Recently I listened to Toni Morrison's Tar Baby. I don't mean for this to be a formal review, just my observations. I wish I had read the book as it did not work for me as an audiobook. Although the narrator, Desiree Coleman, has a lovely, clear voice that was easy to listen to, she didn't really differentiate between the characters and I would get lost, wondering who was talking at the moment. That would not have been so hard to do with a well placed he said or she said. The novel seemed to drag until the middle of the story but I think it would not have done so on a written (or Kindle) page. I couldn't seem to connect with or care about any of the characters and when I finally was sympathetic to one character, I could not feel empathy. Tar Baby is a thought provoking novel and would be excellent to read for a class or book club. It just doesn't work for audio. I actually found myself washing dishes and doing laundry without my mp3 player. But the next audiobook did work! I ended up with a tidy house that I barely remembered cleaning.
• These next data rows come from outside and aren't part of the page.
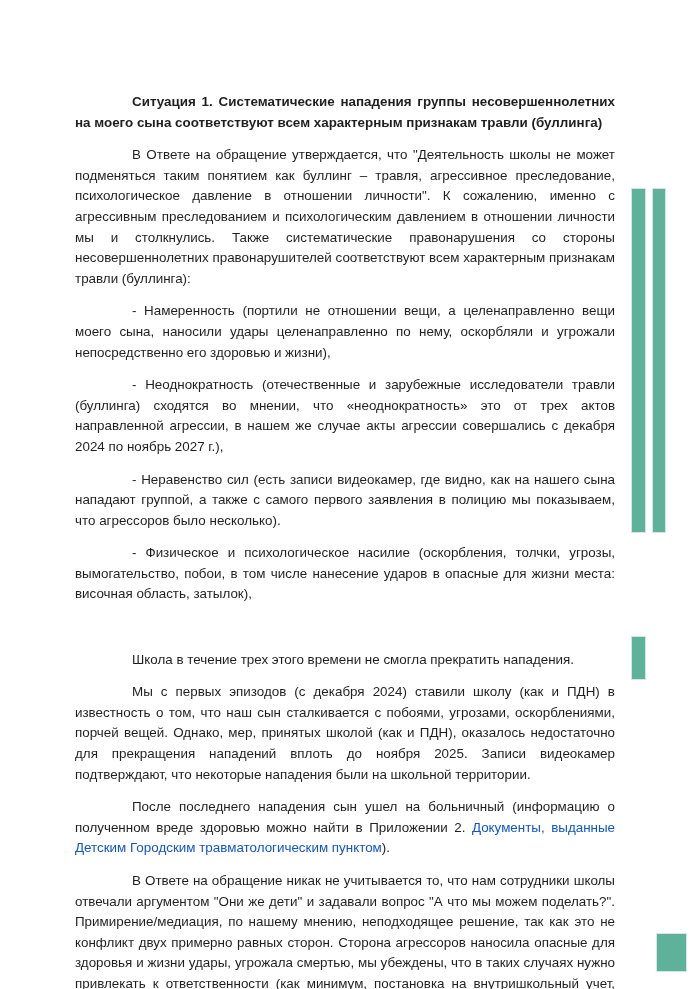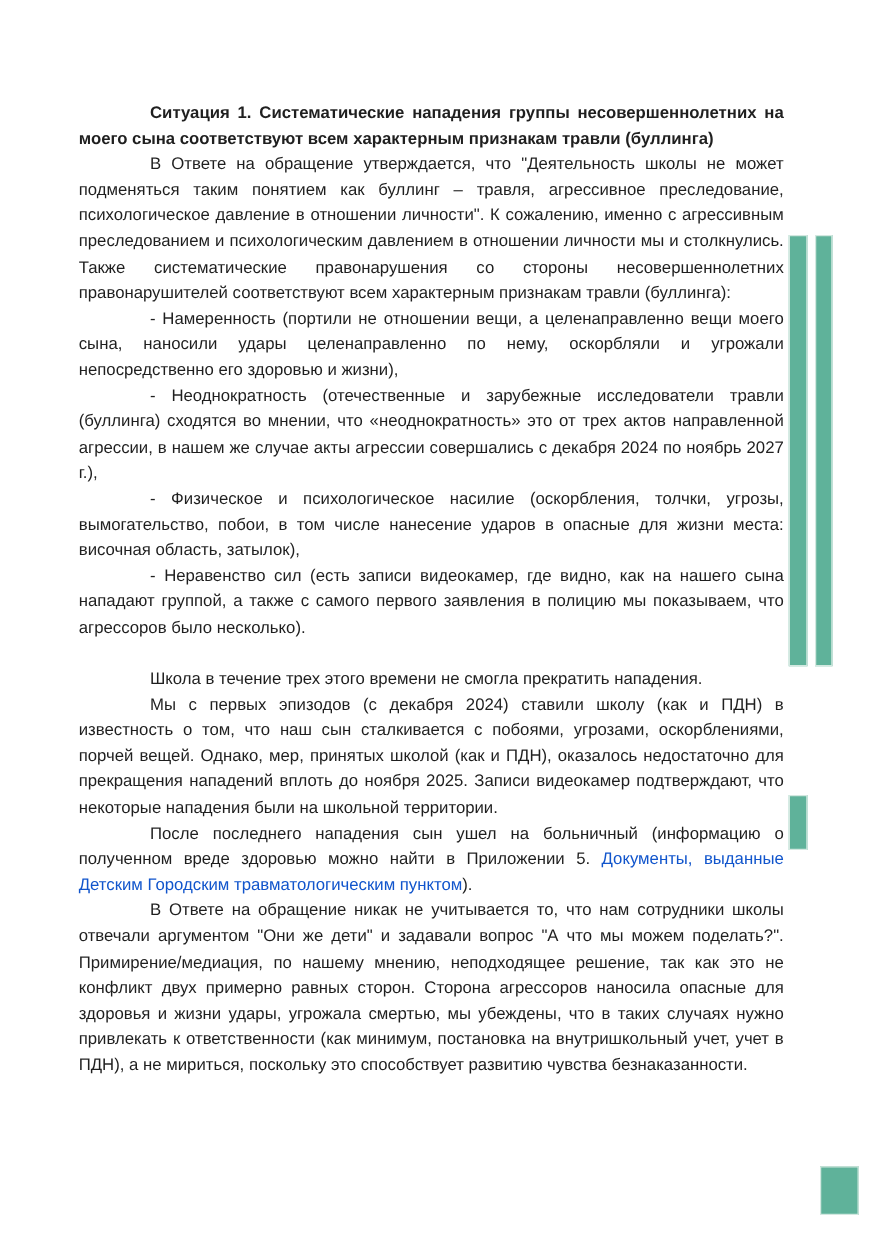--- a/index.html
+++ b/index.html
@@ -19,21 +19,21 @@
     position: absolute;
     left: 63px;
     top: 80px;
     width: 564px;
     font-size: 13.4px;
     line-height: 20.6px;
     color: #1f1f1f;
     text-align: justify;
   }
   .text-col p {
-    margin: 0;
+    margin: 12px;
     padding: 0;
     text-indent: 57px;
   }
   .heading {
     font-weight: bold;
   }
   .empty-line {
     height: 20.6px;
   }
   a.doc-link {
@@ -60,32 +60,32 @@
   <div class="text-col">
 
     <p class="heading">Ситуация 1. Систематические нападения группы несовершеннолетних на моего сына соответствуют всем характерным признакам травли (буллинга)</p>
 
     <p>В Ответе на обращение утверждается, что "Деятельность школы не может подменяться таким понятием как буллинг – травля, агрессивное преследование, психологическое давление в отношении личности". К сожалению, именно с агрессивным преследованием и психологическим давлением в отношении личности мы и столкнулись. Также систематические правонарушения со стороны несовершеннолетних правонарушителей соответствуют всем характерным признакам травли (буллинга):</p>
 
     <p>- Намеренность (портили не отношении вещи, а целенаправленно вещи моего сына, наносили удары целенаправленно по нему, оскорбляли и угрожали непосредственно его здоровью и жизни),</p>
 
     <p>- Неоднократность (отечественные и зарубежные исследователи травли (буллинга) сходятся во мнении, что «неоднократность» это от трех актов направленной агрессии, в нашем же случае акты агрессии совершались с декабря 2024 по ноябрь 2027 г.),</p>
 
+    <p>- Неравенство сил (есть записи видеокамер, где видно, как на нашего сына нападают группой, а также с самого первого заявления в полицию мы показываем, что агрессоров было несколько).</p>
+
     <p>- Физическое и психологическое насилие (оскорбления, толчки, угрозы, вымогательство, побои, в том числе нанесение ударов в опасные для жизни места: височная область, затылок),</p>
-
-    <p>- Неравенство сил (есть записи видеокамер, где видно, как на нашего сына нападают группой, а также с самого первого заявления в полицию мы показываем, что агрессоров было несколько).</p>
 
     <div class="empty-line"></div>
 
     <p>Школа в течение трех этого времени не смогла прекратить нападения.</p>
 
     <p>Мы с первых эпизодов (с декабря 2024) ставили школу (как и ПДН) в известность о том, что наш сын сталкивается с побоями, угрозами, оскорблениями, порчей вещей. Однако, мер, принятых школой (как и ПДН), оказалось недостаточно для прекращения нападений вплоть до ноября 2025. Записи видеокамер подтверждают, что некоторые нападения были на школьной территории.</p>
 
     <p>
-      <span>После последнего нападения сын ушел на больничный (информацию о полученном вреде здоровью можно найти в Приложении 5. </span><a class="doc-link" title="Документы, выданные Детским Городским травматологическим пунктом">Документы, выданные Детским Городским травматологическим пунктом</a><span>).</span>
+      <span>После последнего нападения сын ушел на больничный (информацию о полученном вреде здоровью можно найти в Приложении 2. </span><a class="doc-link" title="Документы, выданные Детским Городским травматологическим пунктом">Документы, выданные Детским Городским травматологическим пунктом</a><span>).</span>
     </p>
 
     <p>В Ответе на обращение никак не учитывается то, что нам сотрудники школы отвечали аргументом "Они же дети" и задавали вопрос "А что мы можем поделать?". Примирение/медиация, по нашему мнению, неподходящее решение, так как это не конфликт двух примерно равных сторон. Сторона агрессоров наносила опасные для здоровья и жизни удары, угрожала смертью, мы убеждены, что в таких случаях нужно привлекать к ответственности (как минимум, постановка на внутришкольный учет, учет в ПДН), а не мириться, поскольку это способствует развитию чувства безнаказанности.</p>
 
   </div>
 
   <div class="marker marker-bar-1" style="background: rgb(95, 178, 154);"></div>
   <div class="marker marker-bar-2" style="background: rgb(95, 178, 154);"></div>
   <div class="marker marker-bar-3" style="background: rgb(95, 178, 154);"></div>
   <div class="marker marker-square" style="background: rgb(95, 178, 154);"></div>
Sometimes I have odd reasons for choosing what I listen to. I was happily clicking on links in audiobook blogs and websites when I came across a post by narrator Peter Berkrot. I didn't remember hearing any of his work so I quickly went to my local library's website and did a search for audiobooks narrated by Berkrot. I didn't find the one I was looking for but I did find Death is a Lonely Business by Ray Bradbury. Due to Bradbury's recent death, I chose it to listen to. This is now my favorite work by Bradbury and Berkrot has joined the list of my favorite narrators.
I have read a few reviews of this book. Some like it, some say it wasn't Bradbury's best work. I loved it! One reviewer called it a "quirky blendings of creepiness and humor, innocence and decadence, nightmare and cartoon." I totally agree and I honestly don't see how Berkrot kept a straight face reading some of those "laugh out loud" lines. One line that cracked me up, "I won't go shoveling horse flops to find the horse" (said to the young writer by the local detective, who didn't believe another murder had occurred.)
I know it is an old work, one I seemed to have missed in my science fiction/fantasy phase, but I'm so glad I found it.